Marc Riddell wrote:
on 10/20/08 2:30 PM, Oskar Sigvardsson at oskarsigvardsson@gmail.com wrote:
Small tip if this really annoys you: use the Modern skin. I personally think it looks better than monobook, and it makes the links much less stand-outy (as Joss Whedon would have said). I barely notice overlinking.
Thanks for the tip, Oskar. The major point I have been trying to make for some time is: for now and especially the future, if you want really serious people, and really serious contributors, to take this Project really seriously, a great deal of work needs to be done on its consistency and stability. Right now it seems that the only "consensus" is that that there is none. And the amazing thing is that most people seem to find that OK! It needs to put down the pom-pons, stop with the "aren't we the greatest because we have a zillion Articles" and get serious about cleaning up its organizational act. In the larger scheme, the Project is still in its infancy. Even adolescence is still a far way off.
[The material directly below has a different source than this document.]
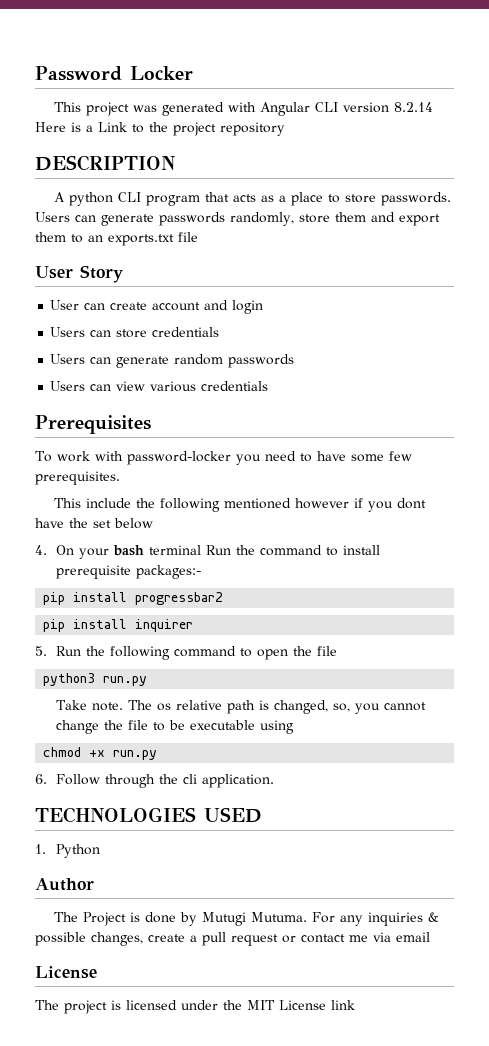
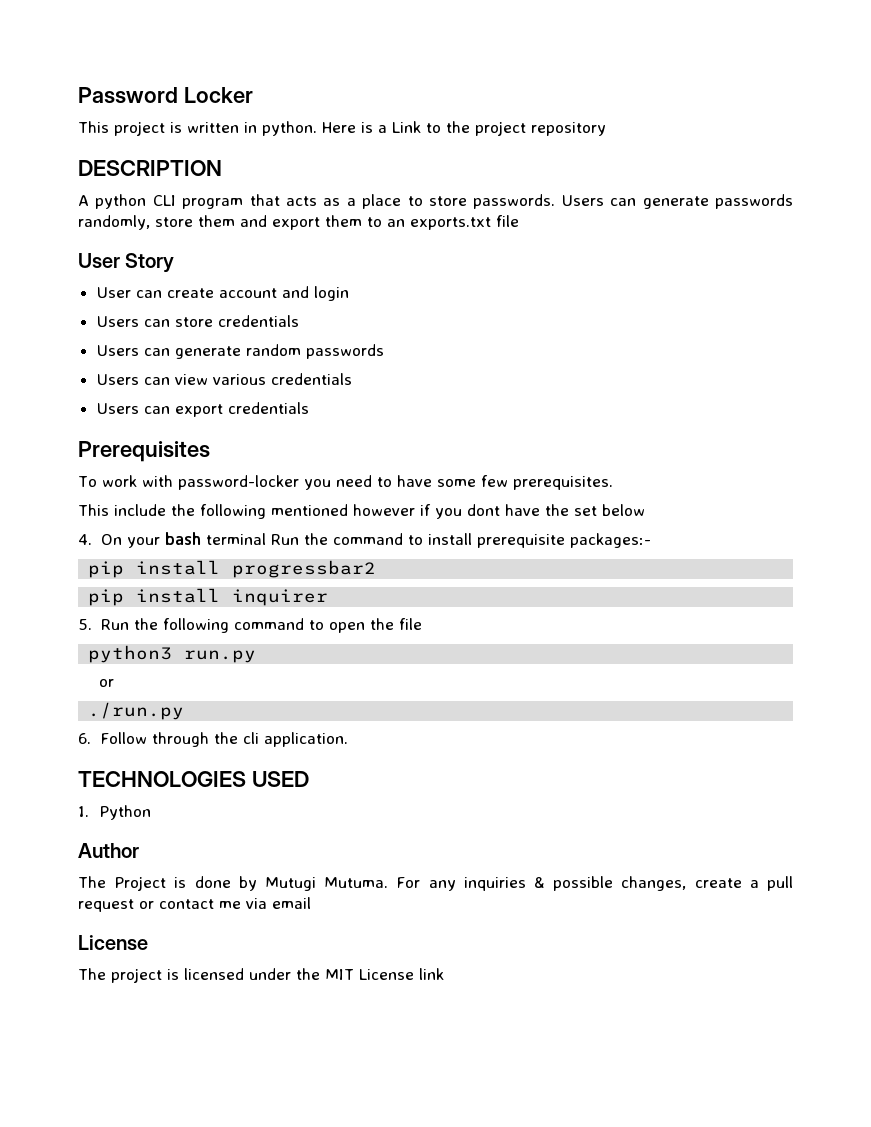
[133,102,434,116] was generated with Angular CLI version 8.2.14 -> [170,121,317,136] is written in python.
(269, 386) none -> [96,402,309,417] // Users can export credentials
[56,700,427,714] [56,720,295,734] [43,747,158,760] Take note. The os relative path is changed, so, you cannot change the file to be executable using // chmod +x run.py -> [99,679,115,687] [88,702,185,720] or // ./run.py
I guess it depends on the issue. I don't see consistency of things like linking patterns, date formats, and reference styles to be among the top problems with a consensus-built summary of knowledge, nor the biggest issues likely to rankle serious contributors. Much more problematic are things like what counts as verifiability, what counts as undue weight, how to deal with issues where consensus differs (sometimes sharply) between different subgroups, e.g. different academic fields, or different nations' historical views; how to avoid excellent articles bit-rotting into pablum; and so on.
The other sort of inconsistency, academics at least are used to dealing with all the time---the literature Wikipedia uses as references is itself a big hodge-podge of inconsistency, which is why we have to arbitrarily choose between e.g. competing naming schemes in the first place.